Thanks Jim Ill look into it ... so no can do with a hydraulic pump ?
Btw  I like the free one idea
  so how do you know 1.5 Diam  ias right fit? and do you have to speck one in with the full  down stroke of machine ?
Nice vintage saw u have there Jim   and  Oh ! what heads you u have there on the bench inline?


----------



## royesses (Jul 2, 2015)

kennyv said:


> * I would like to see if you have link ..  also I have one Q does the hydraulic pump act as a slow down feed  with adjustment ( for Cutting )?      or is for open close only ?*
> Cuz saw operates perfect now   ..if I can add wright to it and use a hydraulic pump  than great  id love to do that too.
> But  like to o see idea don't need dwgs or dimensions  ill fig that  stuff  out.  Hey  I may even have a few hydraulic pumps else I will INVEST in a new one  lol .  Ez find at an Auto part store. Iff it will work for cutting  not just open close than im very interested.
> 
> ...



Link is:
http://www.hobby-machinist.com/threads/small-mods-to-my-hf-4x6-bandsaw.36549/

That is my saw in the link. The downfeed is a cylinder that has a control valve. When the control valve is closed and you lift the saw it stays where you let it go. When you open the control valve you can let it down as slow or fast as you want. I think that is what you are asking? It gives you very fine control of the down force. The link includes all the parts and prices and vendors that I used. I will answer any questions if I can.
Roy


----------



## kvt (Jul 3, 2015)

Thanks Roy,  I could not think of the link to your build.   I think that would work on his also , but he may have to make some different brackets for it.   or put it on the end like Jim did just something to control better than that spring.


----------



## kennyv (Jul 3, 2015)

Thank you Roy  I get the idea .. Very nice mod if I may say Clean tight well layed out. Not to take away from your brilliant job and effort but I like the free version tho...lol.... Or inexpensive. Not on my next to do list as of yet...

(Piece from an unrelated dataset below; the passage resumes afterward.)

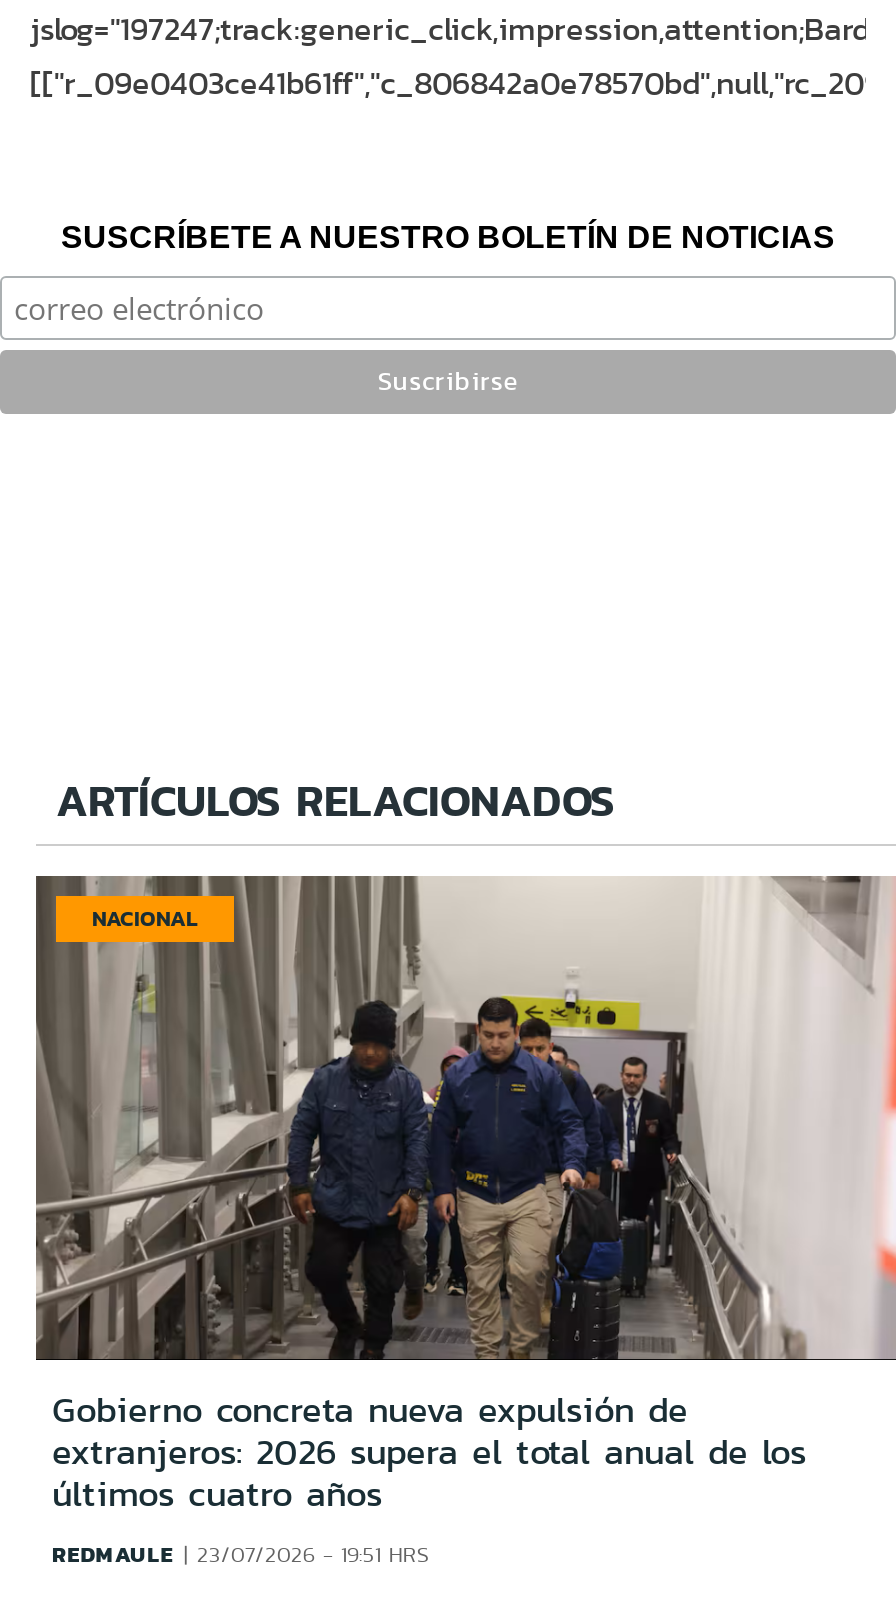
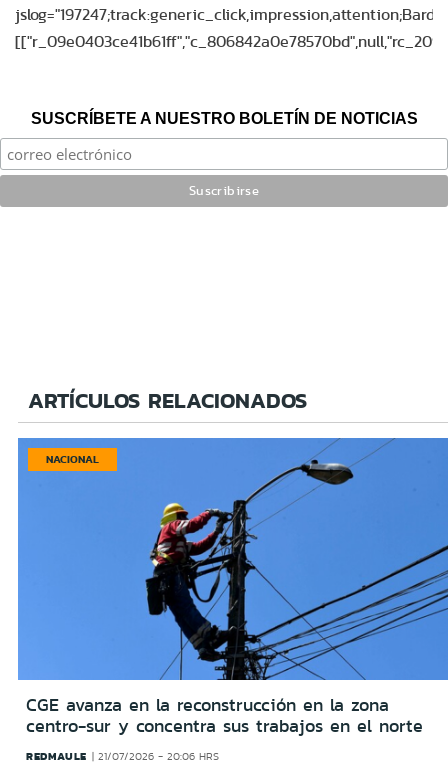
[34,874,890,1520] [image] | Gobierno concreta nueva expulsión de | extranjeros: 2026 supera el total anual de los | últimos cuatro años -> [17,437,445,739] [image] | CGE avanza en la reconstrucción en la zona | centro-sur y concentra sus trabajos en el norte
[52,1538,429,1570] REDMAULE 23/07/2026 - 19:51 HRS -> [26,748,219,764] REDMAULE 21/07/2026 - 20:06 HRS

But ya gave me ideas and what it takes .Im sure you can adjusts that puppy to every and any down feed needed to cut all sorts of materials. (nice control). My saw will prob be mostly used to hack up something from the scrap yard to machine down to sum thin else.... cheap or free. Lol.....

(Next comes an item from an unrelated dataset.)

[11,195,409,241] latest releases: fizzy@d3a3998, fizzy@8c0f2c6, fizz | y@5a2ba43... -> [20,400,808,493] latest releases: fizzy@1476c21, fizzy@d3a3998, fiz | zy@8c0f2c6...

I did some fishing around last night on e-bay im yet to find a cylinder that has a control valve and the hoses ect...* If anyone comes across something relatively inexpensive (DIRT CHEAP) please give me a shout id love to take a look . Thanks *


When shopping for an air cylinder does it have to be duel acting or can be a single action in compression stroke?

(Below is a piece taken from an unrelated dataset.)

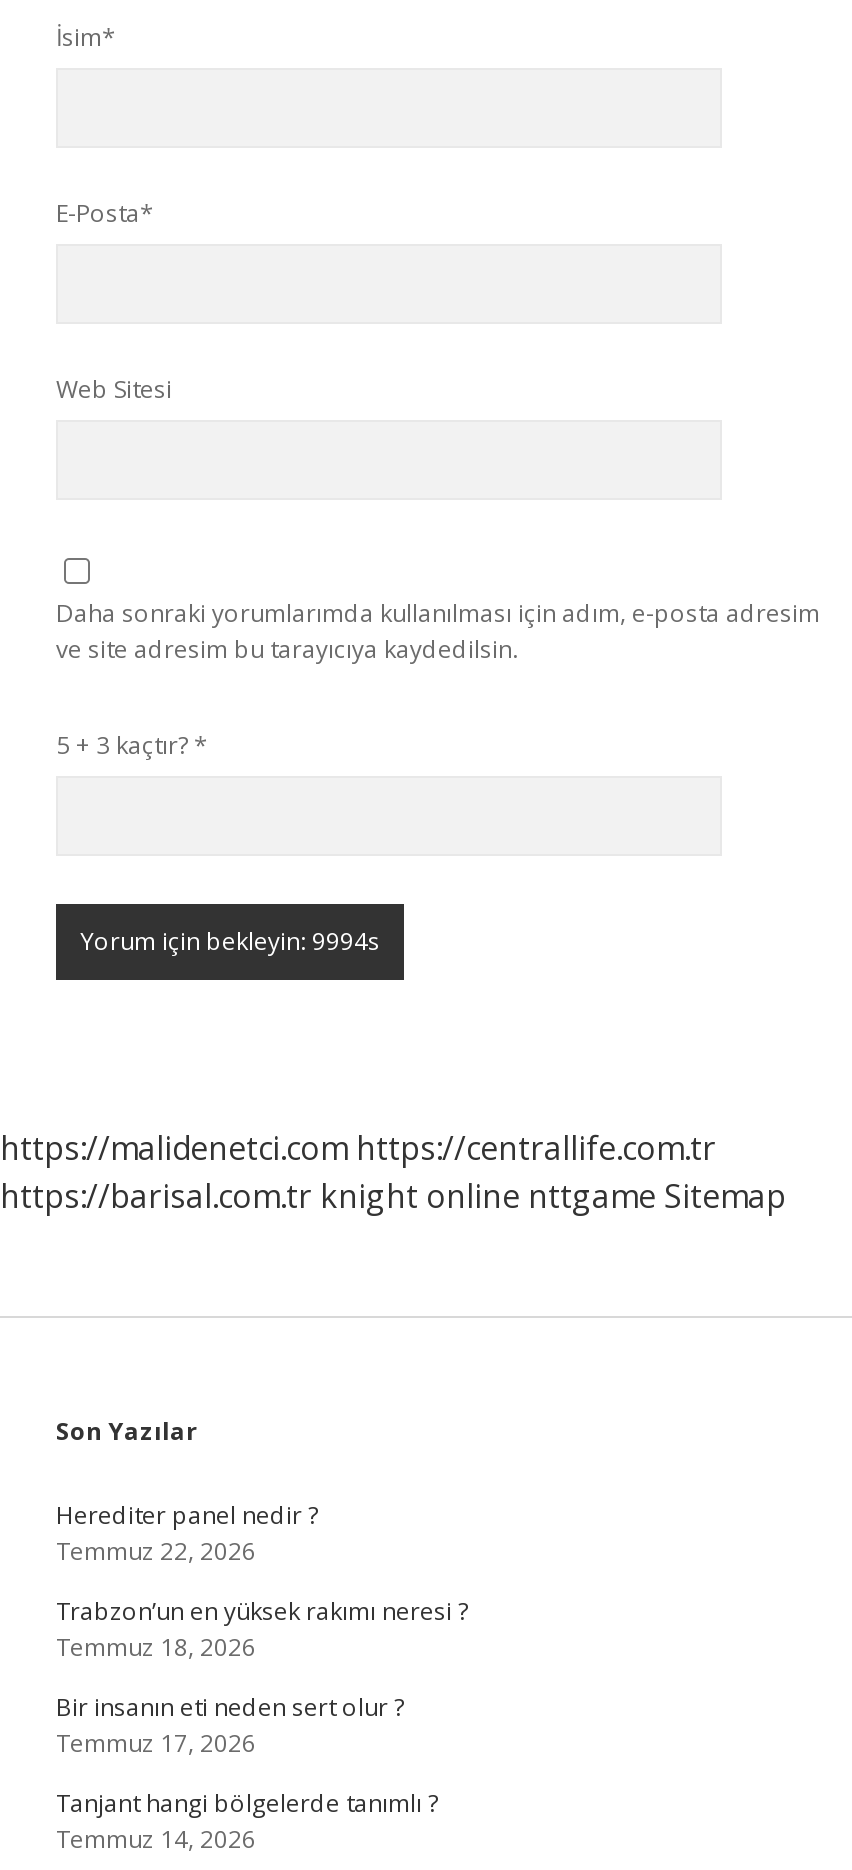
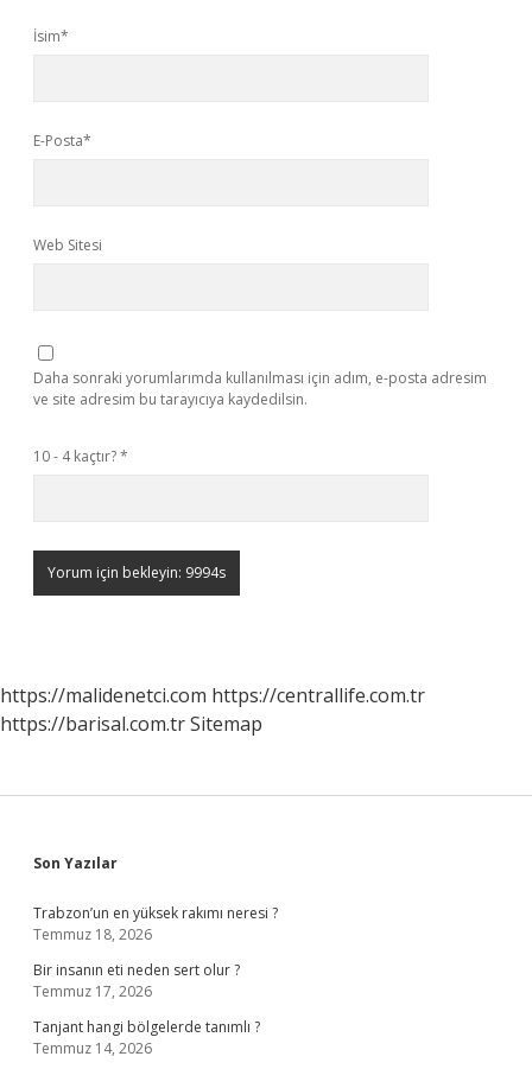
[56,728,208,762] 5 + 3 kaçtır? * -> [33,446,128,466] 10 - 4 kaçtır? *
[0,1174,786,1218] https://barisal.com.tr knight online nttgame Sitemap -> [0,711,262,737] https://barisal.com.tr Sitemap
[56,1498,318,1568] Herediter panel nedir ? | Temmuz 22, 2026 -> none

ohh one more Q? when looking for a cylinder should it have 6” min travel stroke?


And the bonus Question there is no way to modify an I hydraulic pump with a decent pressure adjustment and add wight to saw to accommodate the down feed rate.. Juts an idea im sure someone has done this ..I dont need nuttin fancy making cutoffs . Thanks again for all your help and ideas. Again your Job you done on your saw is impeccable .. I like that allot mine's is not getting the royal treatment as of yet....


----------



## royesses (Jul 3, 2015)

Yes, free is better! It needs to be dual acting without spring return. the hydraulic fluid just passes between the two halfs of the cylinder, back and forth. The control valve has a needle and seat connected to the knob. This works in one direction. The other direction is a larger check valve that opens for almost unlimited flow allowing the saw to raise. The actual stroke on my set up used 5" of the 6" stroke. Depending on how you do it you may need more or less.  6" is the best for my type setup.
I've not seen any with a hydraulic pump yet. Maybe you can put on your thinking cap and come up with a system that is even better than the air/hydraulic cylinder.  Please post it if you do.


----------



## JimDawson (Jul 3, 2015)

kennyv said:


> Thanks Jim Ill look into it ... so no can do with a hydraulic pump ?
> Btw  I like the free one idea
> so how do you know 1.5 Diam  ias right fit? and do you have to speck one in with the full  down stroke of machine ?
> Nice vintage saw u have there Jim   and  Oh ! what heads you u have there on the bench inline?



You could use a hydraulic pump, but that is way overkill for a project like this and crazy expensive.  That is something you find on $30,000 saws.

I just came up with number off the top of my head, based on experience.  It is easily possible to calculate the needed size with a little math, and knowing the weight of the saw frame, and the lever arm to hinge point distance.  Or just hook a spring scale to the lever arm and see how much force it takes to lift the saw frame.  royesses used a 1 1/16 cylinder so we know that will work.  In fact, I would duplicate what he did, that a nice install.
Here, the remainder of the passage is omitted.